RPG-specific, we have three tracks to talk about. First is the opening music for the original Wizardry. Well, the original Japanese Wizardry at any rate. This original melody from the late Kentaro Haneda remains one of my favorite pieces of Famicom musical history, and the Pia-coms did justice to the legacy. It makes me want a full Wizardry piano collection.
(More on that “piano collection” talk at the end.)
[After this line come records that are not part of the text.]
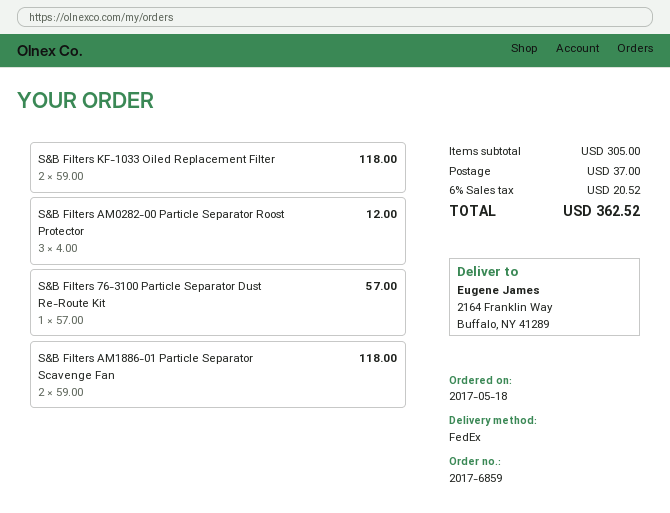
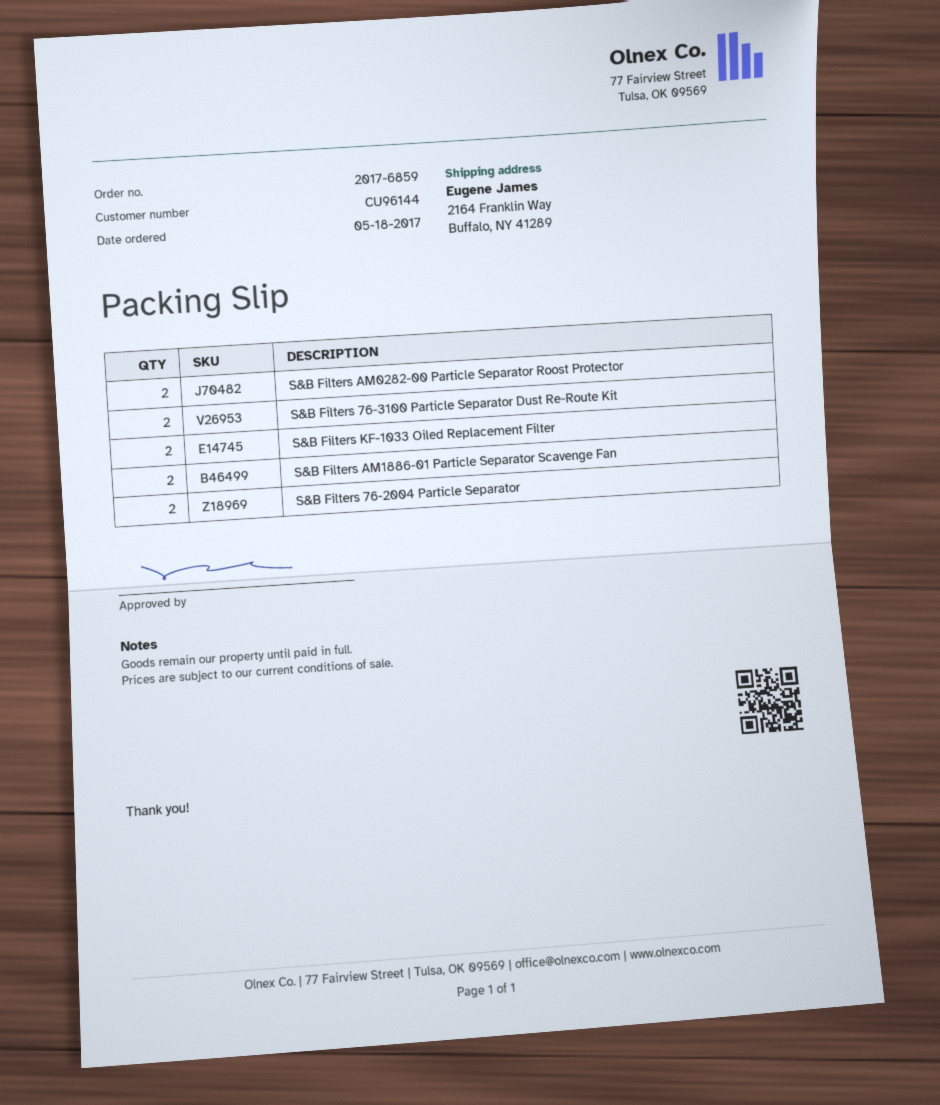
S&B Filters AM0282-00 Particle Separator Roost Protector: 3 -> 2
S&B Filters 76-3100 Particle Separator Dust Re-Route Kit: 1 -> 2
S&B Filters 76-2004 Particle Separator: none -> 2

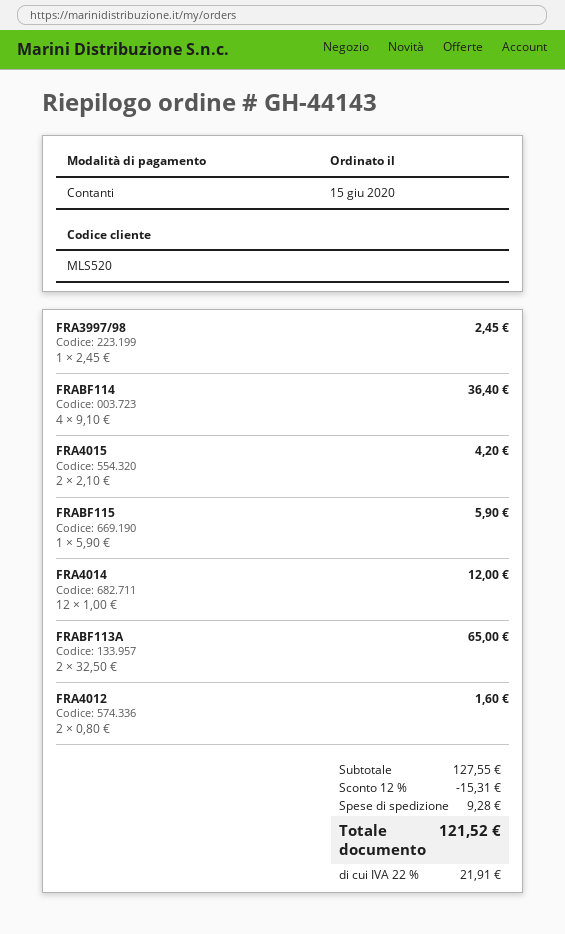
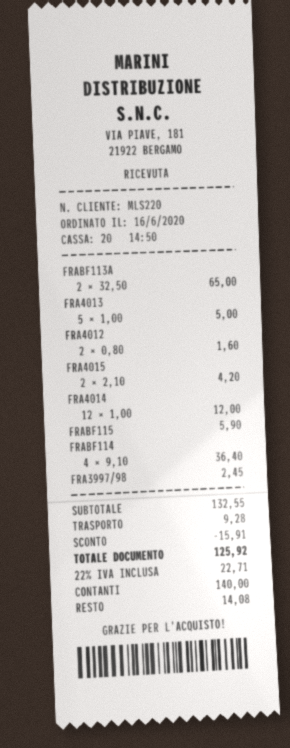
order date: 2020-06-15 -> 2020-06-16
customer number: MLS520 -> MLS220
FRA4013: none -> 5 x 1.00 = 5.00
subtotal: 127.55 -> 132.55
discount: 15.31 -> 15.91
tax: 22% = 21.91 -> 22% = 22.71
total: 121.52 -> 125.92

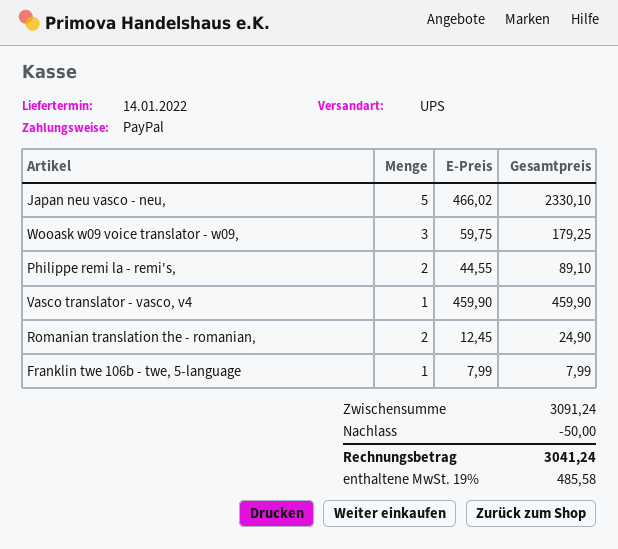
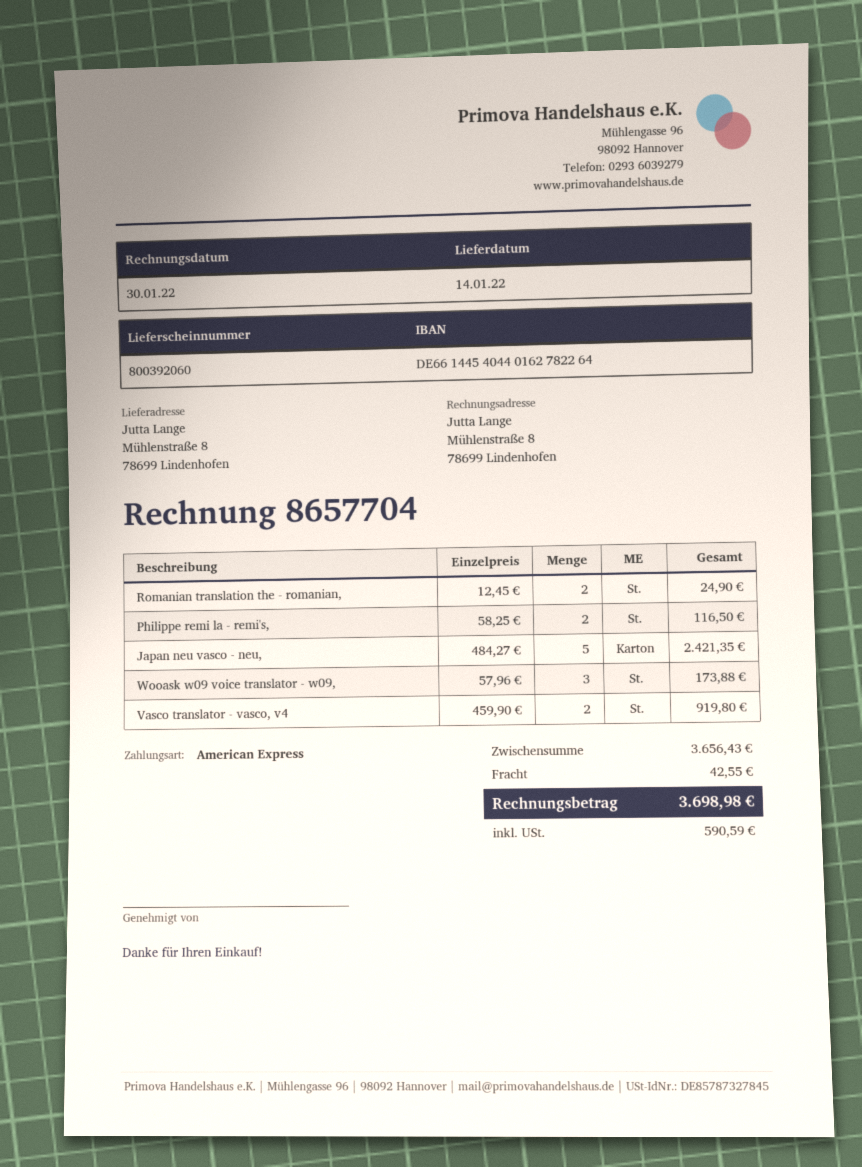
payment method: PayPal -> American Express
Japan neu vasco - neu,: 5 x 466.02 = 2330.10 -> 5 x 484.27 = 2421.35
Wooask w09 voice translator - w09,: 3 x 59.75 = 179.25 -> 3 x 57.96 = 173.88
Philippe remi la - remi's,: 2 x 44.55 = 89.10 -> 2 x 58.25 = 116.50
Vasco translator - vasco, v4: 1 x 459.90 = 459.90 -> 2 x 459.90 = 919.80
Franklin twe 106b - twe, 5-language: 1 x 7.99 = 7.99 -> none
subtotal: 3091.24 -> 3656.43
discount: 50.00 -> none
shipping: none -> 42.55
tax: 485.58 -> 590.59
total: 3041.24 -> 3698.98

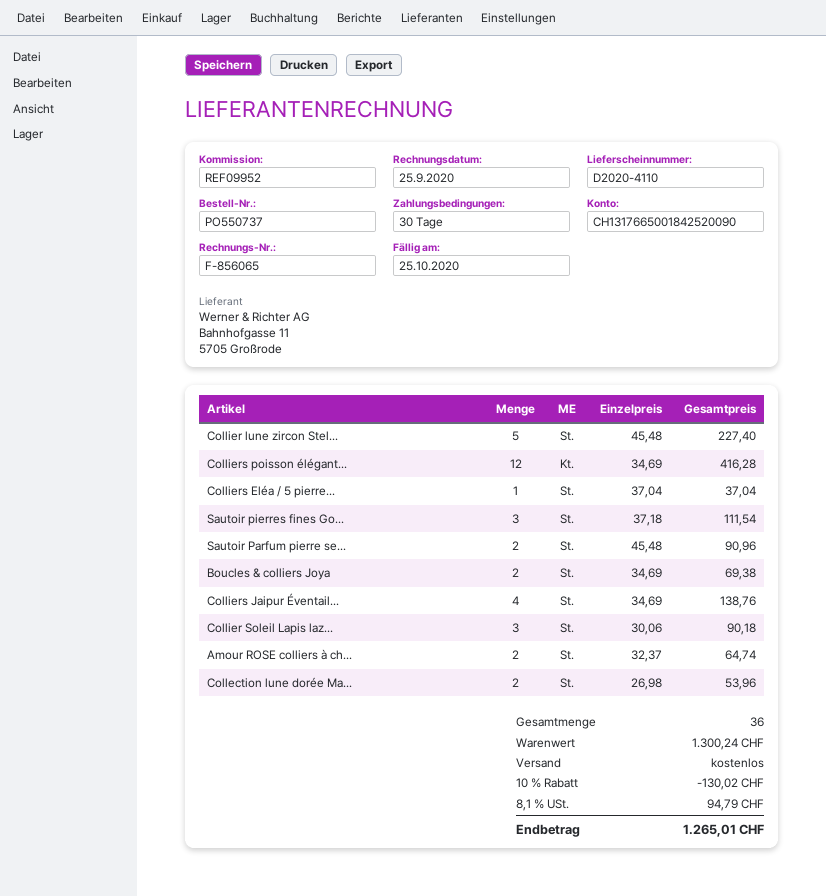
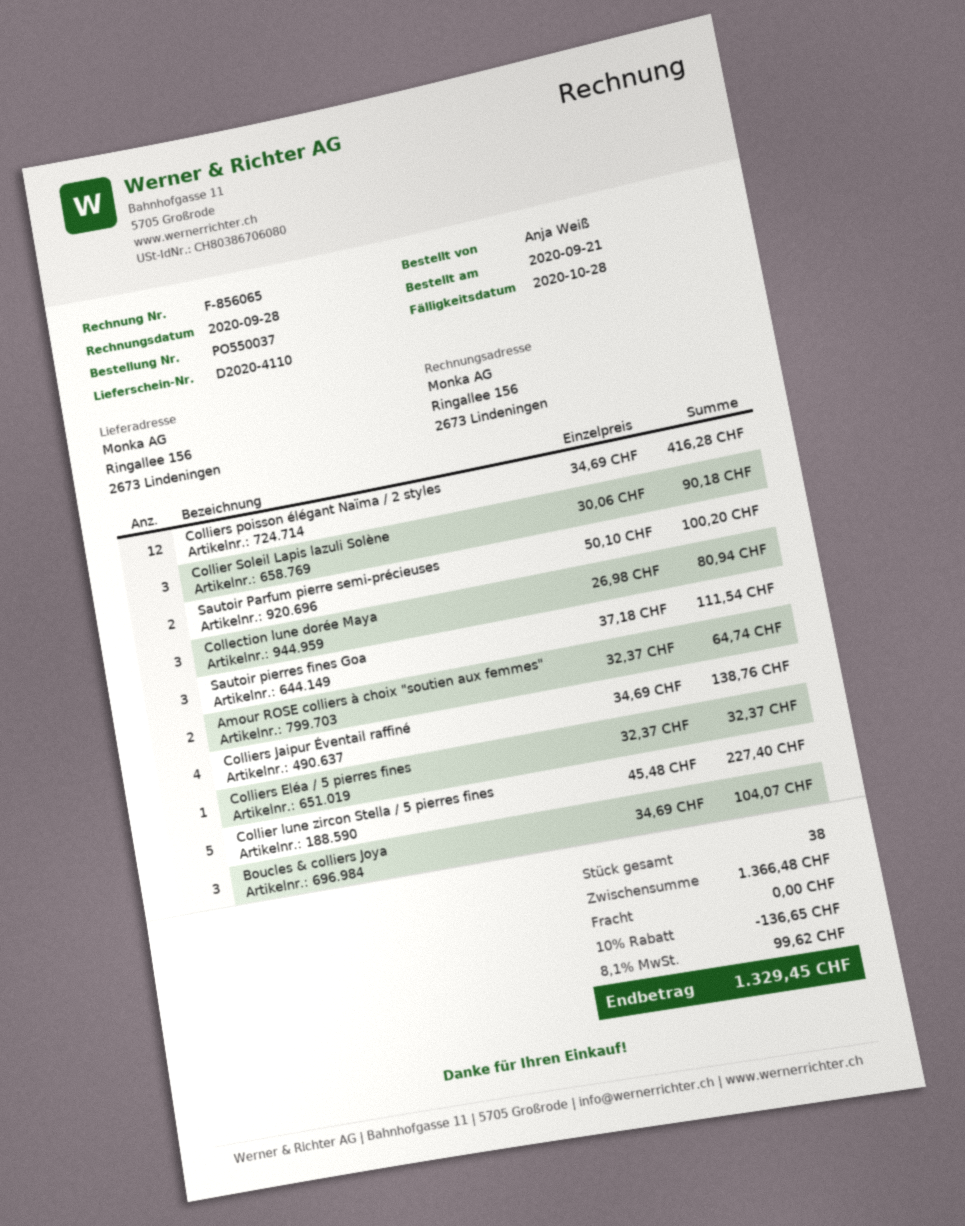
order number: PO550737 -> PO550037
invoice date: 2020-09-25 -> 2020-09-28
due date: 2020-10-25 -> 2020-10-28
Colliers Eléa / 5 pierre...: 1 x 37.04 = 37.04 -> 1 x 32.37 = 32.37
Sautoir Parfum pierre se...: 2 x 45.48 = 90.96 -> 2 x 50.10 = 100.20
Boucles & colliers Joya: 2 x 34.69 = 69.38 -> 3 x 34.69 = 104.07
Collection lune dorée Ma...: 2 x 26.98 = 53.96 -> 3 x 26.98 = 80.94
total quantity: 36 -> 38
subtotal: 1300.24 -> 1366.48
discount: 10% = 130.02 -> 10% = 136.65
tax: 8.1% = 94.79 -> 8.1% = 99.62
total: 1265.01 -> 1329.45

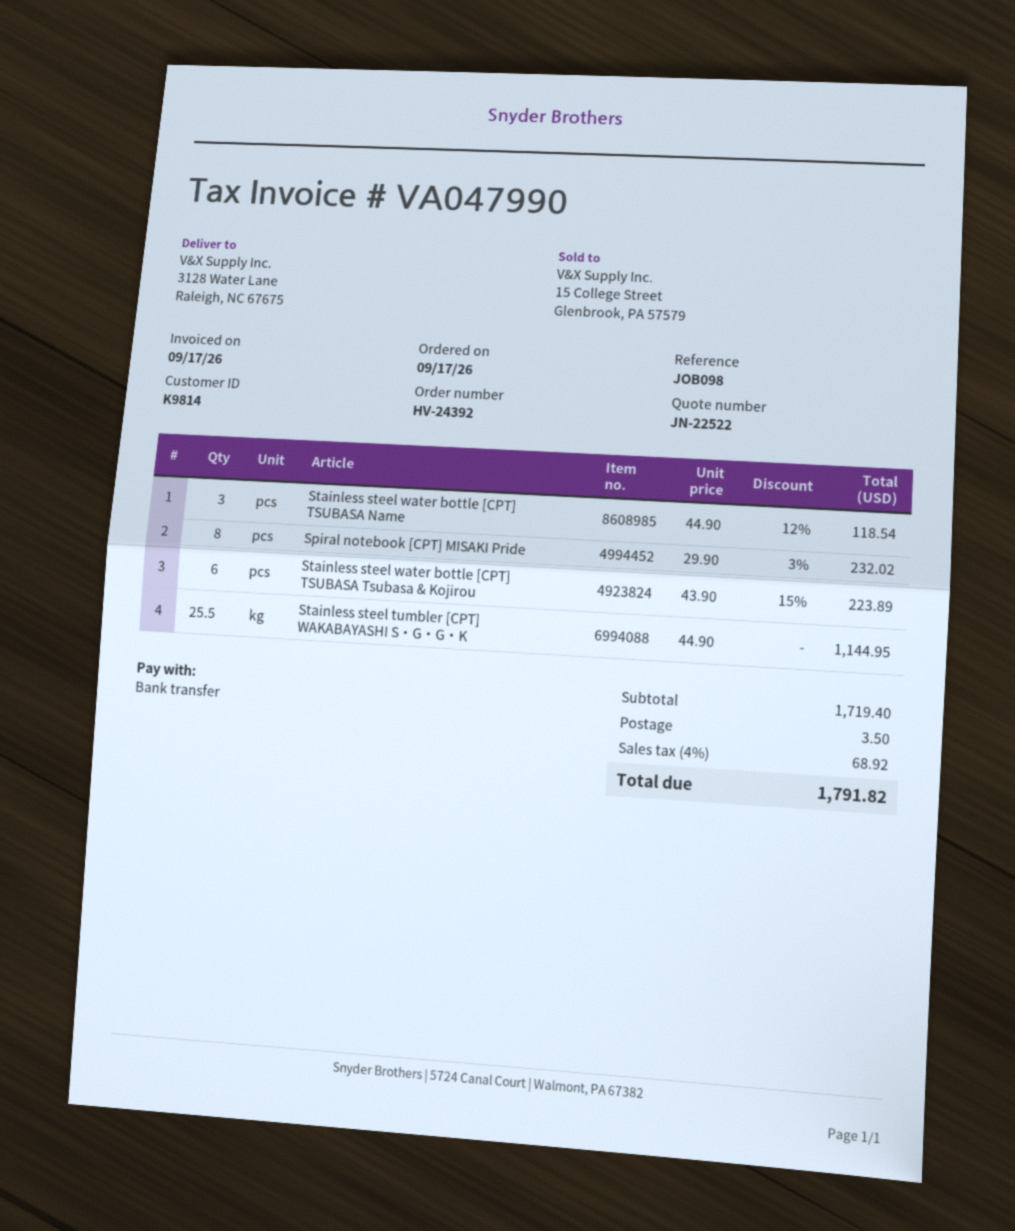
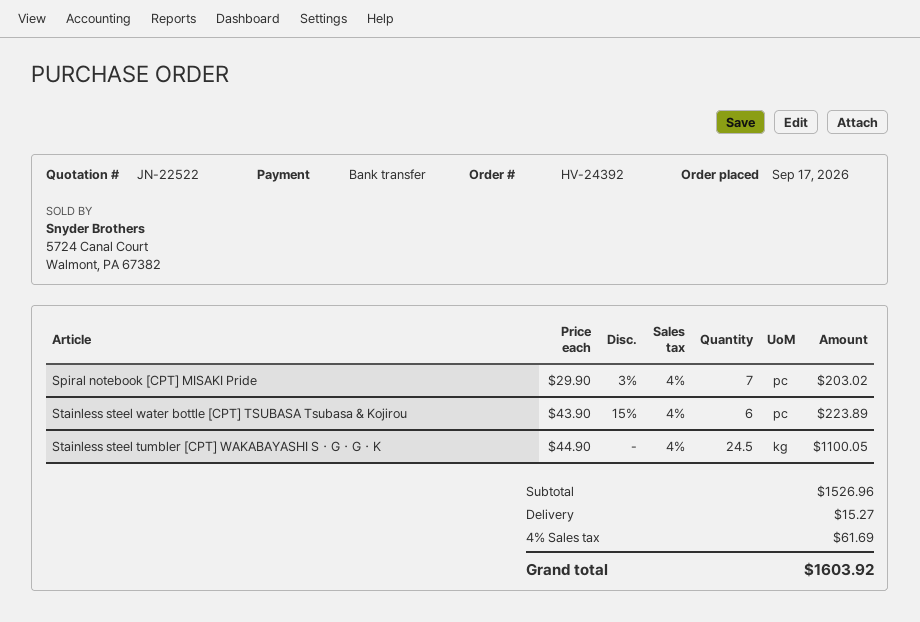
Stainless steel water bottle [CPT] TSUBASA Name: 3 x 44.90 - 12% = 118.54 -> none
Spiral notebook [CPT] MISAKI Pride: 8 x 29.90 - 3% = 232.02 -> 7 x 29.90 - 3% = 203.02
Stainless steel tumbler [CPT] WAKABAYASHI S・G・G・K: 25.5 x 44.90 = 1144.95 -> 24.5 x 44.90 = 1100.05
subtotal: 1719.40 -> 1526.96
shipping: 3.50 -> 15.27
tax: 4% = 68.92 -> 4% = 61.69
total: 1791.82 -> 1603.92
Pia-com I had a track from FFII, so naturally Pia-com II goes to FFIII (wait, what about the first game?). They made the obvious choice of arranging “Elia,” the most-often-arranged piece of music from that game. In seeing this track selection, I was dismayed. There are about 15 songs from that overlooked soundtrack just begging for a competent piano arrangement. In any case, the good news is that the Pia-coms did a great job with this one. The arrangement is somewhat grandiose, but not in a way that disrespects the source material or feels over the top.
The final RPG represented on this disc is a Falcom title! Dragon Slayer IV, a game that never got a piano arranged CD from Falcom, is now piano’d up, and the Pia-coms do it up right. A number of great tunes appear here, many of which are unfamiliar even to long-time Falcom nuts. It’s a great ending track for a great arranged album.
The rest? Well, it’s not RPG-ish. But that doesn’t mean I don’t care. I love the Spelunker track, and a piano solo version of “Vampire Killer” is a great idea. Dan Brown beware, the Pia-coms got skills too!
Dog Ear Records’ distribution outside Japan is slim, but if you want something unique in your collection, pick up Pia-com II.